One night, in his younger days, the doctor was summoned to an emergency: A young woman is critically ill with fever. The horses and carriage sent for him are pitiful, the roads are impassable, and the house is a long way off. The doctor feels wretched, both at these conditions and at the meager remuneration that undoubtedly awaits him.

At last, in the middle of this terrible night, the doctor arrives. He finds himself deeply moved. The dying girl, Alexandra Andreyevna, is very beautiful; the widowed mother is in despair; the two other sisters are touchingly concerned. They are cultivated people but very poor: This doctor is their only hope for saving her.

The doctor's life thus veers from its course: He is unable to leave the girl's side. He forgets all of his other patients, virtually stops fretting about fees, and moves into her house to devote himself to curing her.

Long before it is over, the doctor knows that her case is hopeless, yet he cannot bear to leave. His feelings are a mixture of professional duty, pity, and fascination. There is a mystery locked inside this dying young woman. On the first night, she began to say, "I will tell you why I don't want to die," but she has not yet come out with her explanation.

The reader endures increasing suspense, in parallel with the doctor's growing despair, as Alexandra only gets worse the harder he tries to cure her. One night, when she realizes that she is probably never going to get well, she confesses to the doctor: "If I can know for certain that I must die . . . then I will tell you all—all!" What is the terrible secret that has been tormenting her? "Do you hear, I love you!" she lets out at last.
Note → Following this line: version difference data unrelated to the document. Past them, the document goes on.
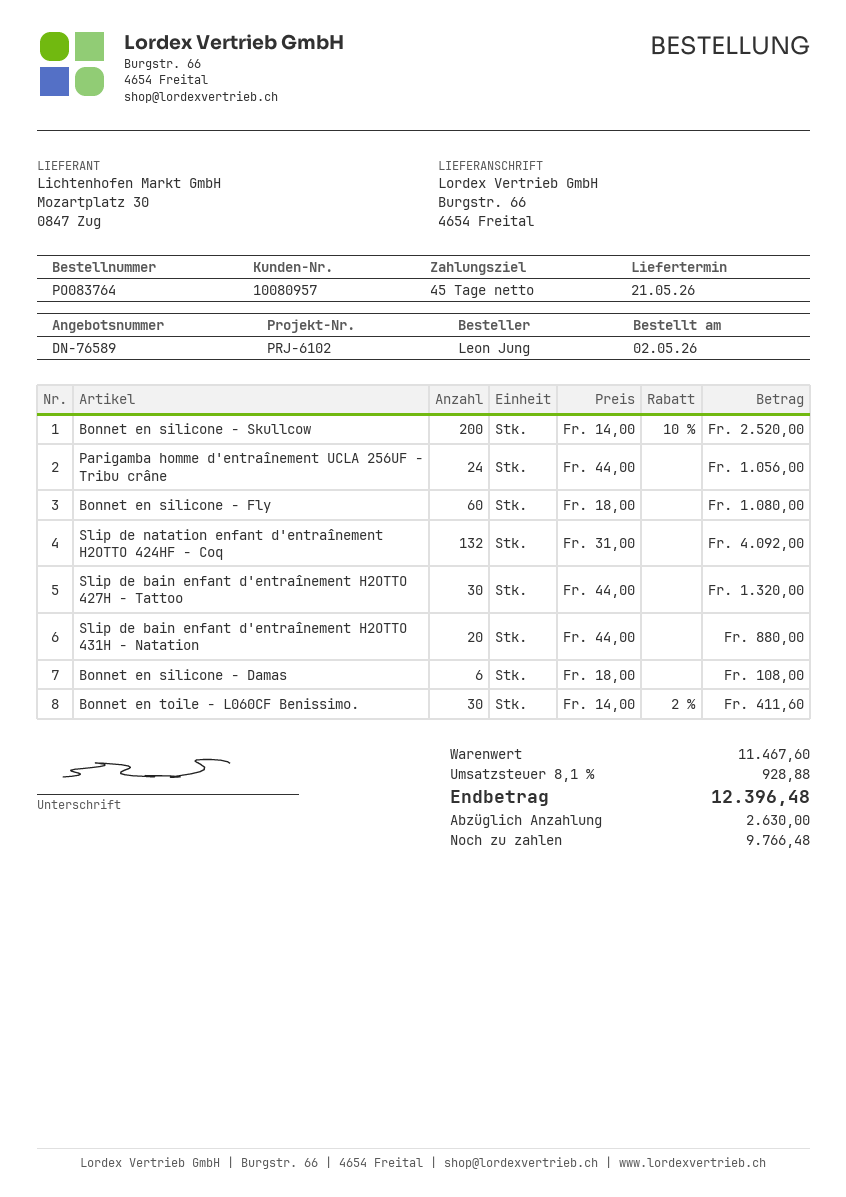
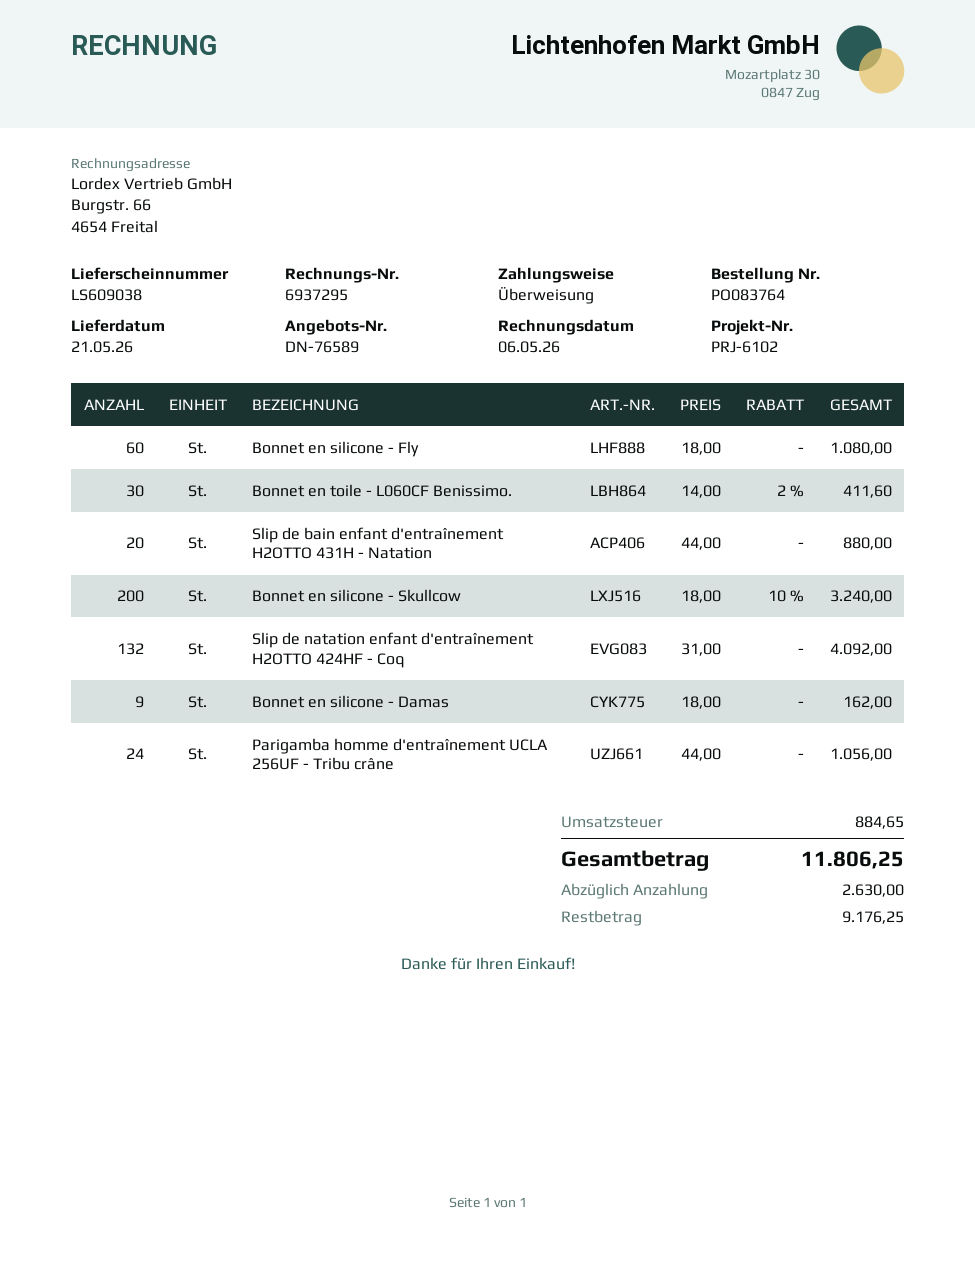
Bonnet en silicone - Skullcow: 200 x 14.00 - 10% = 2520.00 -> 200 x 18.00 - 10% = 3240.00
Slip de bain enfant d'entraînement H2OTTO 427H - Tattoo: 30 x 44.00 = 1320.00 -> none
Bonnet en silicone - Damas: 6 x 18.00 = 108.00 -> 9 x 18.00 = 162.00
tax: 928.88 -> 884.65
total: 12396.48 -> 11806.25
balance: 9766.48 -> 9176.25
The doctor copes with this most ineptly. Alexandra grasps at him with physical passion, and he almost screams aloud. As an act of mercy, he pretends a proposal of marriage, not very convincingly.
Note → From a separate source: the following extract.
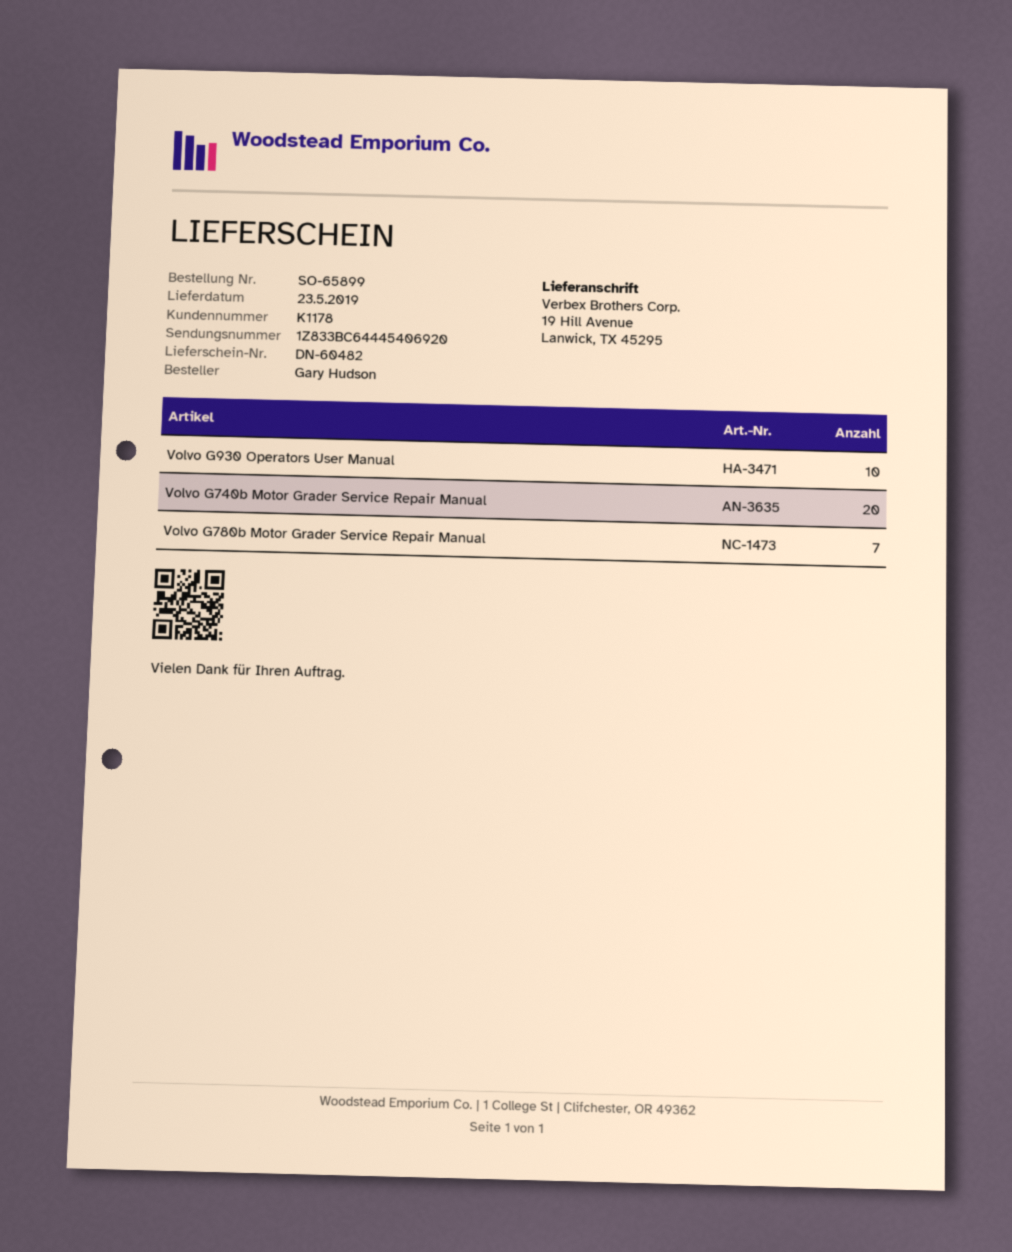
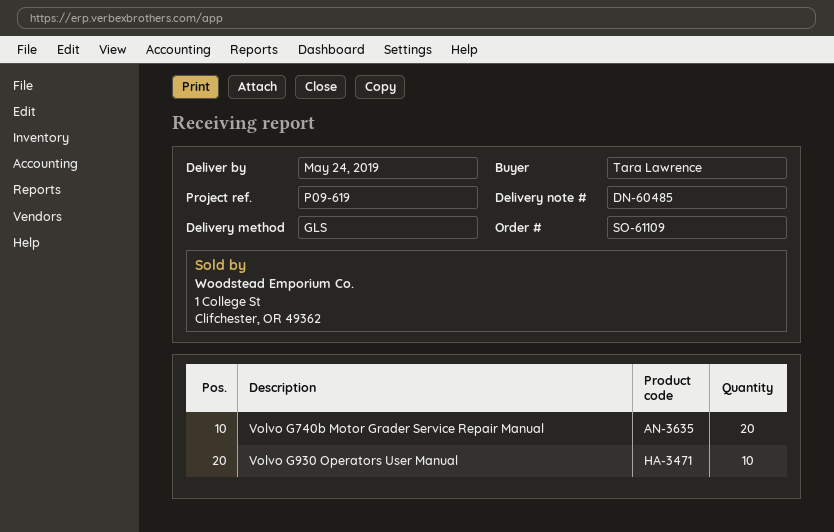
order number: SO-65899 -> SO-61109
delivery note number: DN-60482 -> DN-60485
delivery date: 2019-05-23 -> 2019-05-24
ordered by: Gary Hudson -> Tara Lawrence
Volvo G780b Motor Grader Service Repair Manual: 7 -> none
Then a note of bitter comedy enters. Having known him only as "doctor" until now, Alexandra wishes to learn the first name of her beloved. Highly cultivated and high-class as she is (at least in his eyes), she finds his resoundingly plebeian name (which even in Russian sounds funny) hard to take: Trifon Ivanych. The "unpleasant" laugh and the French phrase with which this poor but extremely proud young woman reacts to his ridiculous name are not lost on Trifon.

Nor is the falseness of her position, as his pretended "fiancé," lost on Alexandra. By the next morning, she has seriously deteriorated. The final three days include an excruciating charade of asking for her mother's blessing on their union. The girl herself dies unconvinced.

After years of pondering this strange event in his life, the doctor has come to his own understanding of it: "Say what you will, it's hard to die at twenty without having known love; this was what was torturing her; this was why, in despair, she caught at me—do you understand now?"

Having gotten the morbid story off his chest, and now perfectly calm again, the doctor modestly refers to his subsequent marriage to a merchant's daughter: "seven hundred for a dowry" coming out in the same breath.